:: PROMPT ::
In the data below, one line contains "[10,100,67,141] 127 -> [8,48,32,65] 126" and a later one contains "[499,698,656,739] 368.4 MB". Print both, with every line between them, exactly and alone.

:: INPUT RECORDS ::
"""
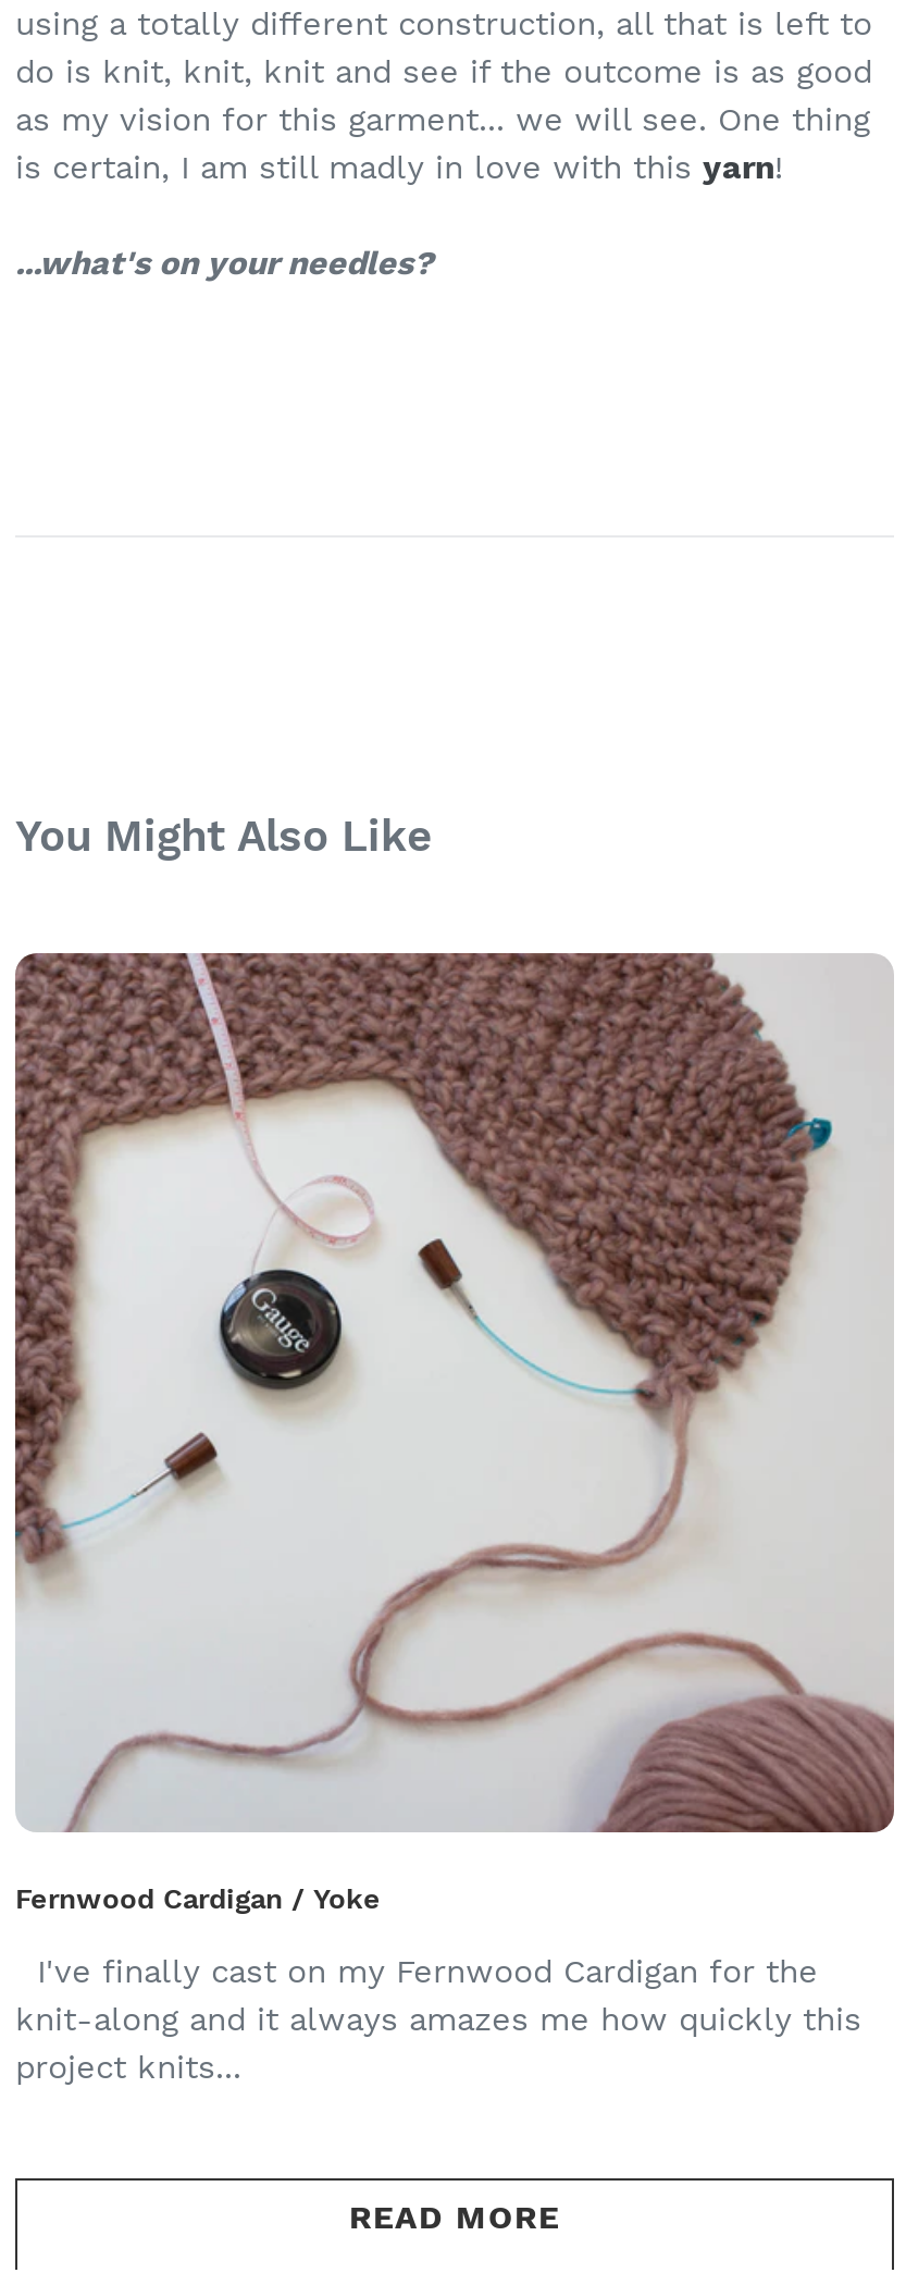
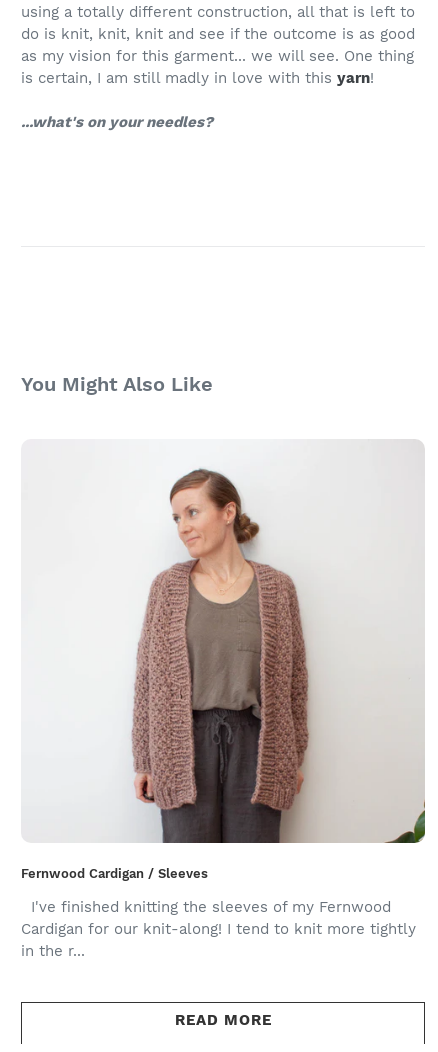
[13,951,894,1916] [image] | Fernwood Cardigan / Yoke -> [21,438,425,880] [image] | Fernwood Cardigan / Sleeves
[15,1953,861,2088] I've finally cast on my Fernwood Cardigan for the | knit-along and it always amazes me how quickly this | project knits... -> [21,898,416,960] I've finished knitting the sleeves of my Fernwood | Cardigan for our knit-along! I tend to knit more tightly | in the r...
"""
"""
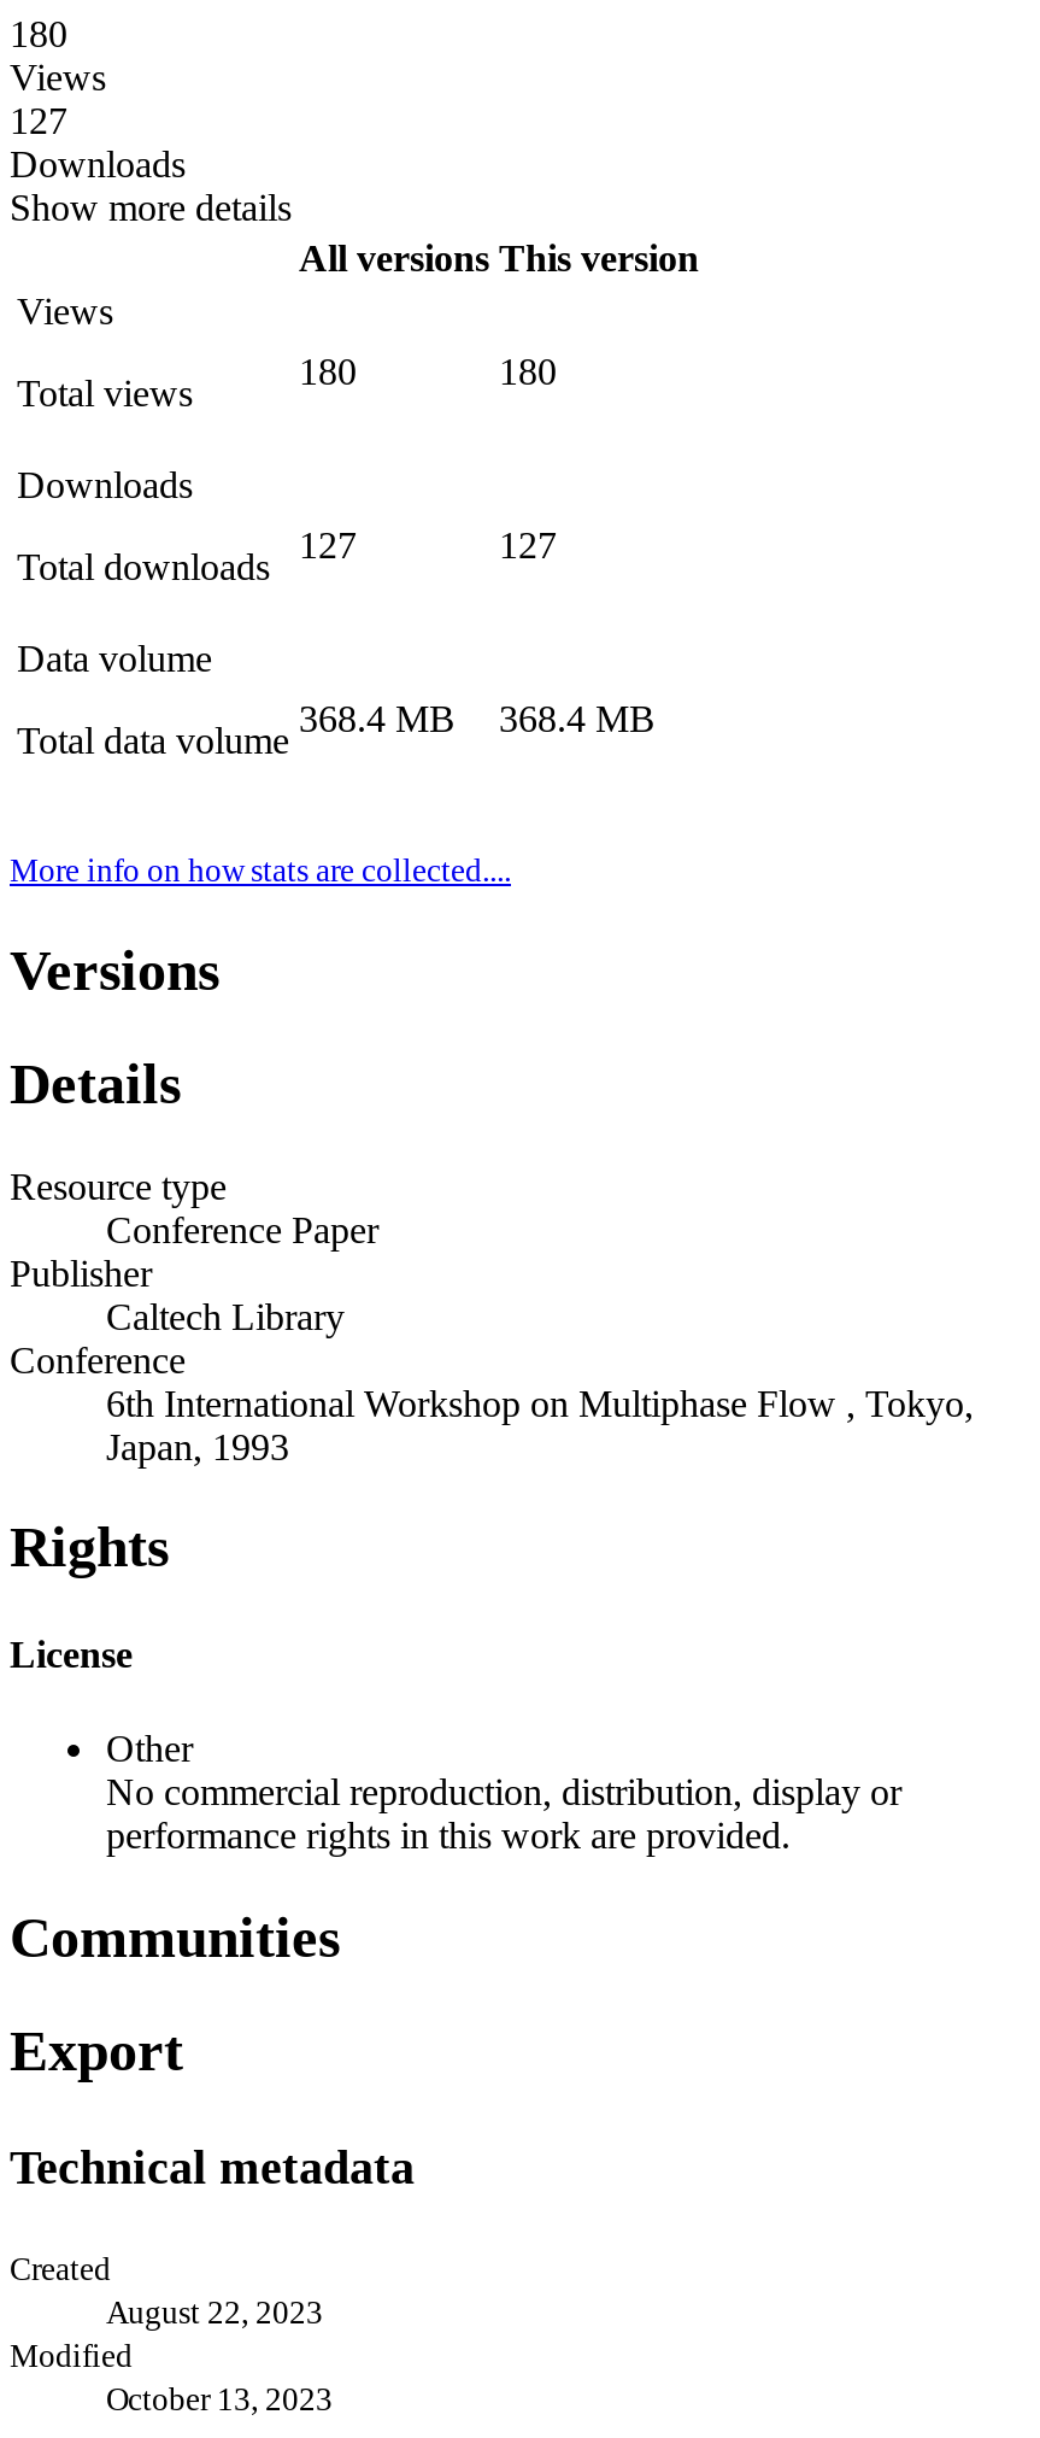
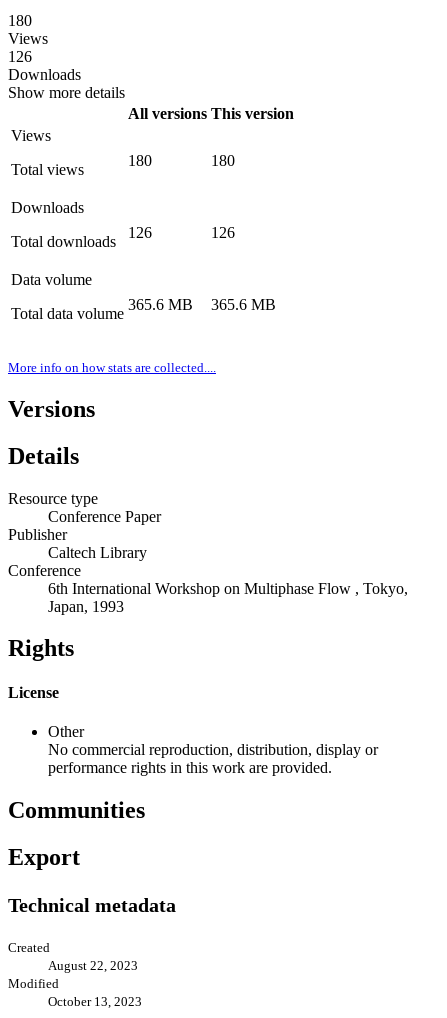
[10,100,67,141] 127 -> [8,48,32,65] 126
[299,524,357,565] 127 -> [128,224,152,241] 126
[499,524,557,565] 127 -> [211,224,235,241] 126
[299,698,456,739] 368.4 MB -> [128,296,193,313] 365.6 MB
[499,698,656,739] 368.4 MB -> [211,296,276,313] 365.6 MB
"""
"""
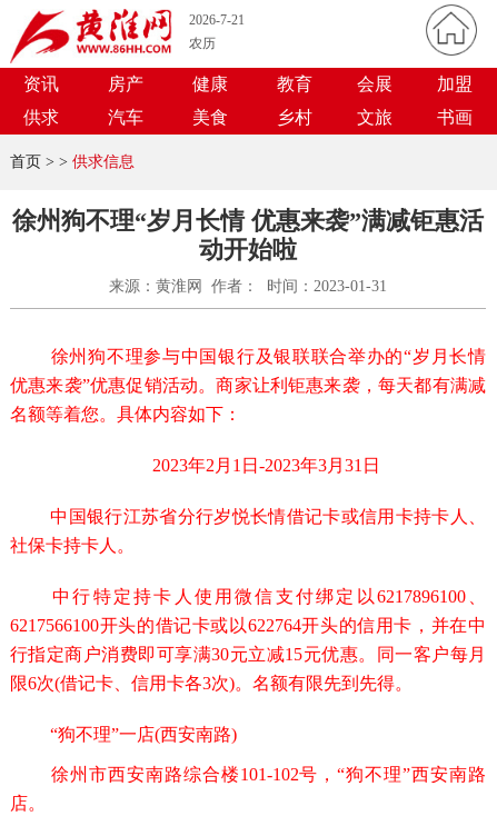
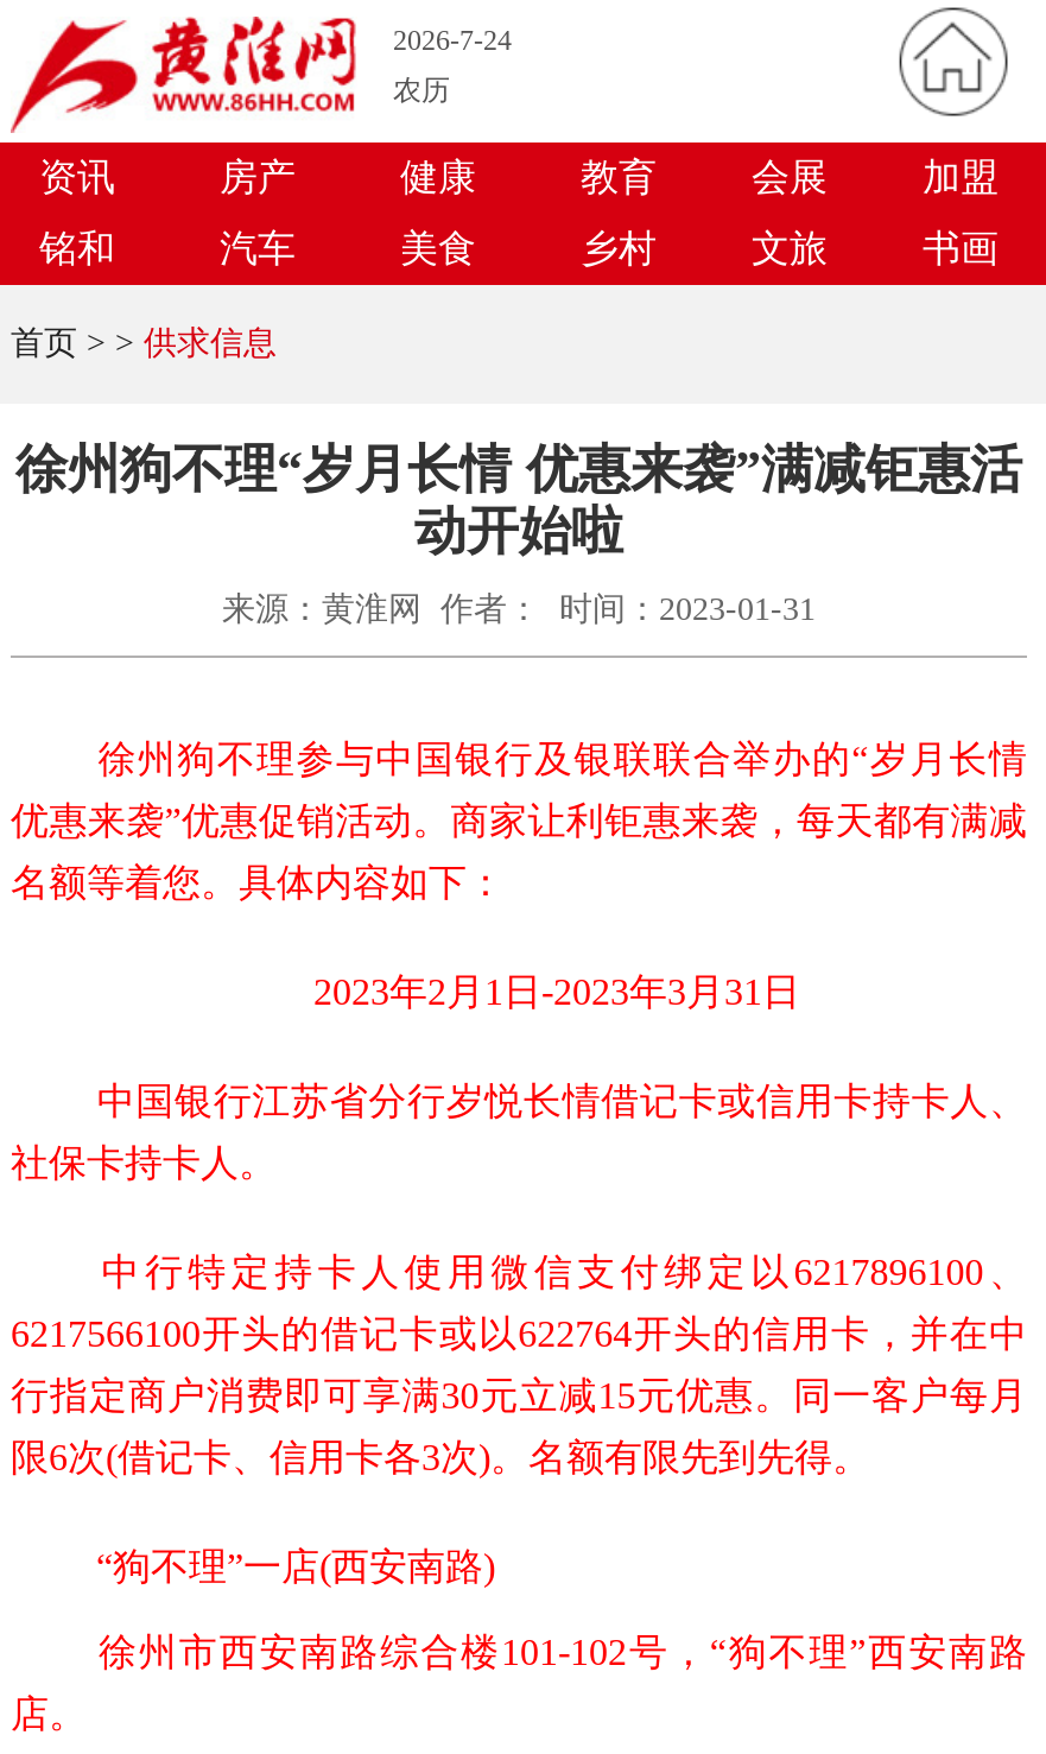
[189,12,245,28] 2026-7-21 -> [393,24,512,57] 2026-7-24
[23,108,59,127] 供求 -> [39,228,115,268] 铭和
"""
:: EXERCISE RESPONSE ::
[10,100,67,141] 127 -> [8,48,32,65] 126
[299,524,357,565] 127 -> [128,224,152,241] 126
[499,524,557,565] 127 -> [211,224,235,241] 126
[299,698,456,739] 368.4 MB -> [128,296,193,313] 365.6 MB
[499,698,656,739] 368.4 MB -> [211,296,276,313] 365.6 MB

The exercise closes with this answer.